The mechanisms of caspase‐8 activation and its inhibition by OspC1 during Shigella infection remain unknown. OspC1 is not related to known T3SS effectors from other pathogens (Ashida et al, 2020). Enteropathogenic Escherichia coli (EPEC) and enterohaemorrhagic E. coli (EHEC) inhibit apoptosis through NleF that inhibits the activity of caspase‐8 and caspase‐3 and NleB that blocks recruitment of pro‐caspase‐8 by FADD as well as disrupting TNF‐induced necroptosis (Li et al, 2013; Pollock et al, 2017). While Shigella and E. coli apparently lack conserved effectors inhibiting apoptosis, Shigella OspD3 is a homologue of EPEC EspL, which also functions by degrading RHIM‐containing proteins, targeting the same C‐H‐D motif as OspD3 (Pearson et al, 2017).

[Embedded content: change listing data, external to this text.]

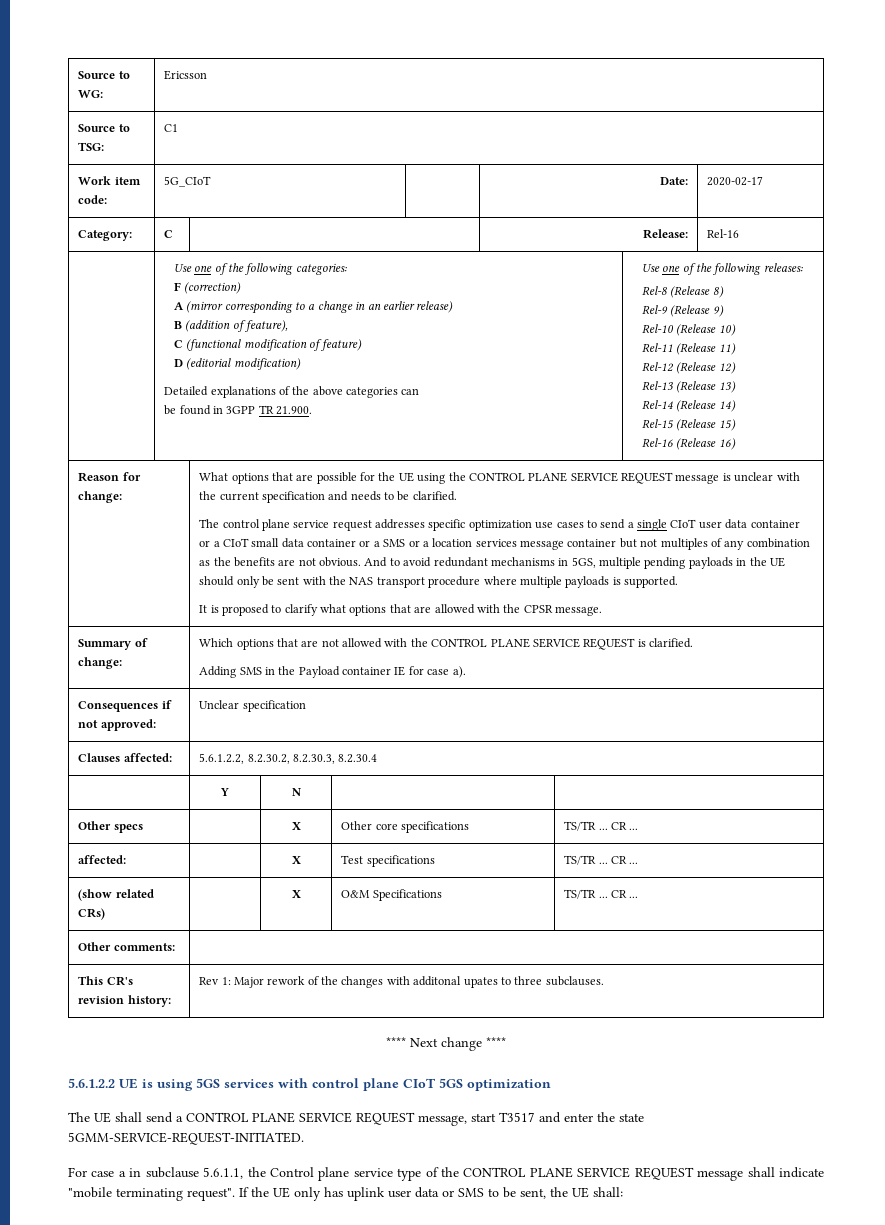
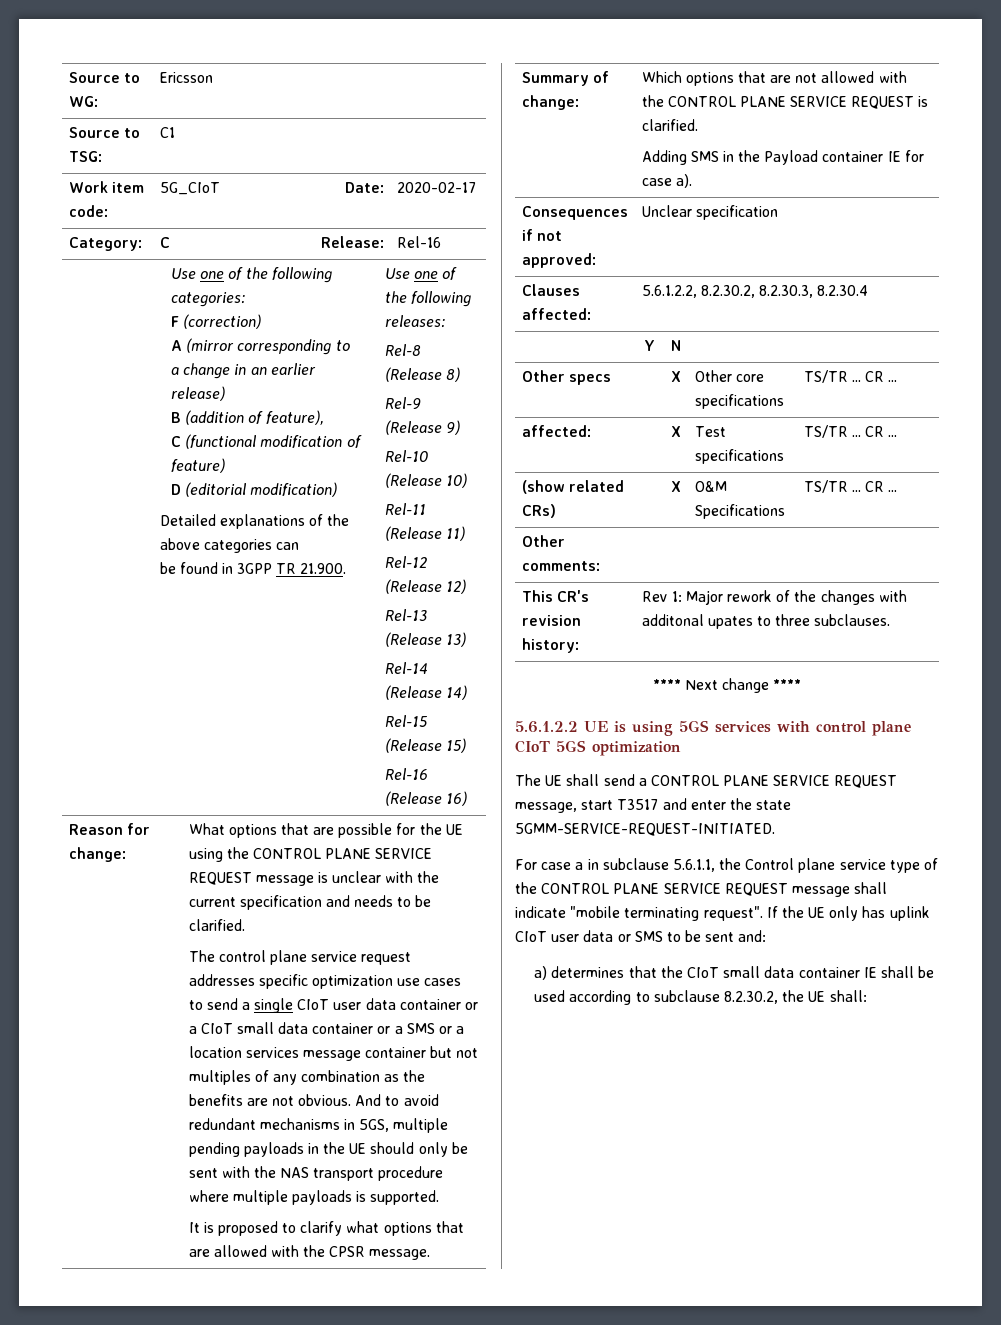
- If the UE only has uplink user data or SMS to be sent, the UE shall:
+ If the UE only has uplink CIoT user data or SMS to be sent and:
+ a) determines that the CIoT small data container IE shall be used according to subclause 8.2.30.2, the UE shall:

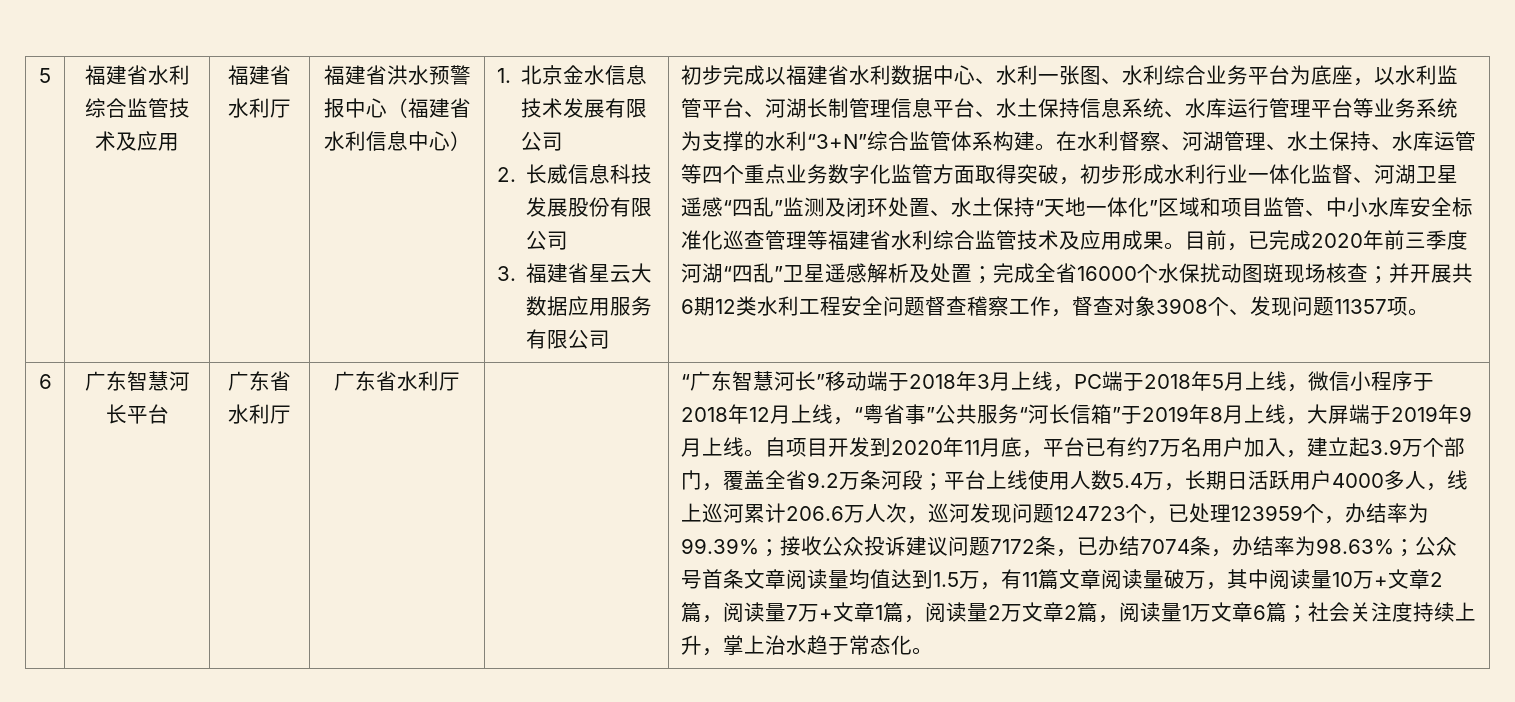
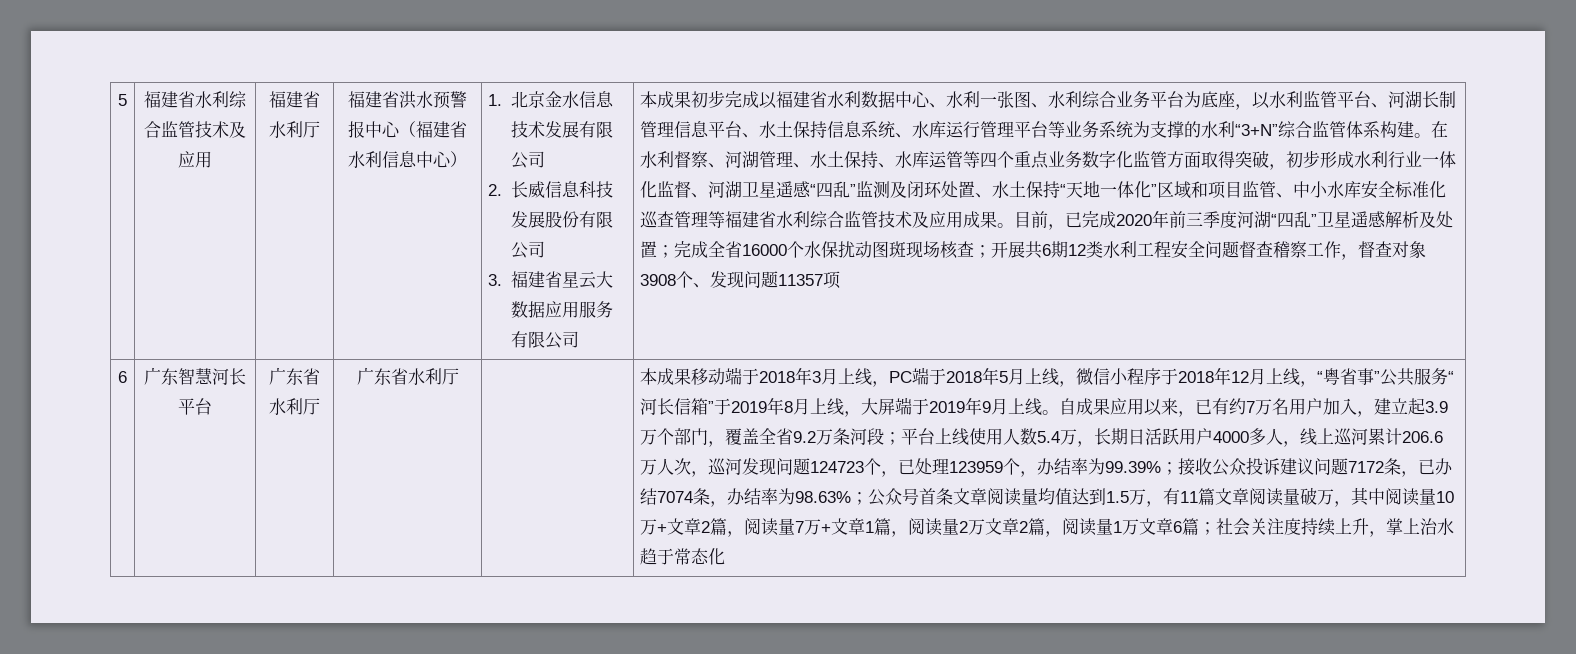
- 初步完成以福建省水利数据中心、水利一张图、水利综合业务平台为底座，以水利监管平台、河湖长制管理信息平台、水土保持信息系统、水库运行管理平台等业务系统为支撑的水利“3+N”综合监管体系构建。
+ 本成果初步完成以福建省水利数据中心、水利一张图、水利综合业务平台为底座，以水利监管平台、河湖长制管理信息平台、水土保持信息系统、水库运行管理平台等业务系统为支撑的水利“3+N”综合监管体系构建。
- 目前，已完成2020年前三季度河湖“四乱”卫星遥感解析及处置；完成全省16000个水保扰动图斑现场核查；并开展共6期12类水利工程安全问题督查稽察工作，督查对象3908个、发现问题11357项。
+ 目前，已完成2020年前三季度河湖“四乱”卫星遥感解析及处置；完成全省16000个水保扰动图斑现场核查；开展共6期12类水利工程安全问题督查稽察工作，督查对象3908个、发现问题11357项
- “广东智慧河长”移动端于2018年3月上线，PC端于2018年5月上线，微信小程序于2018年12月上线，“粤省事”公共服务“河长信箱”于2019年8月上线，大屏端于2019年9月上线。
+ 本成果移动端于2018年3月上线，PC端于2018年5月上线，微信小程序于2018年12月上线，“粤省事”公共服务“河长信箱”于2019年8月上线，大屏端于2019年9月上线。
- 自项目开发到2020年11月底，平台已有约7万名用户加入，建立起3.9万个部门，覆盖全省9.2万条河段；
+ 自成果应用以来，已有约7万名用户加入，建立起3.9万个部门，覆盖全省9.2万条河段；
- 社会关注度持续上升，掌上治水趋于常态化。
+ 社会关注度持续上升，掌上治水趋于常态化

Activation of necroptosis must seemingly be combated universally by pathogens that attempt to create a niche by inhibition of caspase‐8. Similar battles have been observed between viral pathogens and host cells; herpes simplex virus (HSV) blocks caspase‐8 and this is sufficient to activate necroptosis, which the virus subsequently counteracts by inhibiting the interaction between RIPK1 and RIPK3 (Guo et al, 2015).
Shigella is thought to enter the lamina propria through M cells and then infect and kill macrophages prior to invasion of epithelial cells from the basolateral side (Ashida et al, 2015). Replication within the cytosol of epithelial cells and spread within the monolayer is a critical part of the pathogenesis and transmission of this organism. Early death of infected cells is a conservative and efficient host mechanism to eliminate the intracellular bacterial niche while flushing pathogens and debris out of the host. In normal homeostasis, intestinal crypt stem cells provide differentiated cells to replace most of the epithelium every 3–4 days, and minor infections can be coped with by extrusion of dying infected cells from the monolayer and coordinated division of stem cells to maintain the epithelial barrier. By injection of virulence factors such as OspC1, C3 and D3, Shigella delays the epithelial death long enough to permit replication to high levels, followed by invasion of neighbouring cells. With this delay, there is ultimately more catastrophic epithelial damage and inflammation, with release of large numbers of bacteria into faecal matter, facilitating transmission.